### Entries supplied:
★ ★ ★ ★ ★ ★ ★

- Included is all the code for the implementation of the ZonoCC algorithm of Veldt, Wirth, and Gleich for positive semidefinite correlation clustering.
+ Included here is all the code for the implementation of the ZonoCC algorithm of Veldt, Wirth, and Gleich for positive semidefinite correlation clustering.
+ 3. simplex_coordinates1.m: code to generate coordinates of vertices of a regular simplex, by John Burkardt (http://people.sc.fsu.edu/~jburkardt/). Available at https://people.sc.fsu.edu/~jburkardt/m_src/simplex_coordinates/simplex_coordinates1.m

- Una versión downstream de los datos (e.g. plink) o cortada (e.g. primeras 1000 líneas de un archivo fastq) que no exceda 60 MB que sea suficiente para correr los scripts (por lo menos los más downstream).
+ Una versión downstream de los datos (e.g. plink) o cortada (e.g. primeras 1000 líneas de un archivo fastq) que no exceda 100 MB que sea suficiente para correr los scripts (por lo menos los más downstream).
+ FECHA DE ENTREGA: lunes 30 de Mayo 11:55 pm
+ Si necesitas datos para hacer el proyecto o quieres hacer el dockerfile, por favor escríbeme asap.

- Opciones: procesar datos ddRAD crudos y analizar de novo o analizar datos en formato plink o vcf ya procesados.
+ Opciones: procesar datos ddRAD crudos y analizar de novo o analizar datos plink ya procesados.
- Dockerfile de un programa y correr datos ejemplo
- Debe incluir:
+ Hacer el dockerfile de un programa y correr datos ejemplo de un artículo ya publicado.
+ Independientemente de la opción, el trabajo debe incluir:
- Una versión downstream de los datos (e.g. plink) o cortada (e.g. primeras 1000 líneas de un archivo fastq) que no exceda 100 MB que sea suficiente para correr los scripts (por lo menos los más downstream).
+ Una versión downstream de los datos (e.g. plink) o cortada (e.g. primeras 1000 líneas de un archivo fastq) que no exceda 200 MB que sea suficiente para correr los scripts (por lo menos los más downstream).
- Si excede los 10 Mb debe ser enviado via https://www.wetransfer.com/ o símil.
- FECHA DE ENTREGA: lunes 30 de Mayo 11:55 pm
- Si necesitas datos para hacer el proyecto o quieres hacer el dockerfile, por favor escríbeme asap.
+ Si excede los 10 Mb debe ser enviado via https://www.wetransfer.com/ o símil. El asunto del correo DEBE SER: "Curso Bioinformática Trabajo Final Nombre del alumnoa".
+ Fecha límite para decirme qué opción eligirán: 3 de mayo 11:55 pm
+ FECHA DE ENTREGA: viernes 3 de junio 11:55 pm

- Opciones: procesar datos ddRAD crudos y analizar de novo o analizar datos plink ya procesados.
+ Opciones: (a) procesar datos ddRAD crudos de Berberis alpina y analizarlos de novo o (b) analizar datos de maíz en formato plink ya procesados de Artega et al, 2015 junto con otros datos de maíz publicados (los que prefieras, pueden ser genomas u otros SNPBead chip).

★ ★ ★ ★ ★ ★ ★

### Task instructions:
Determine how many lines of the material include the string "code", and give only the resulting number.

### Completed task:
3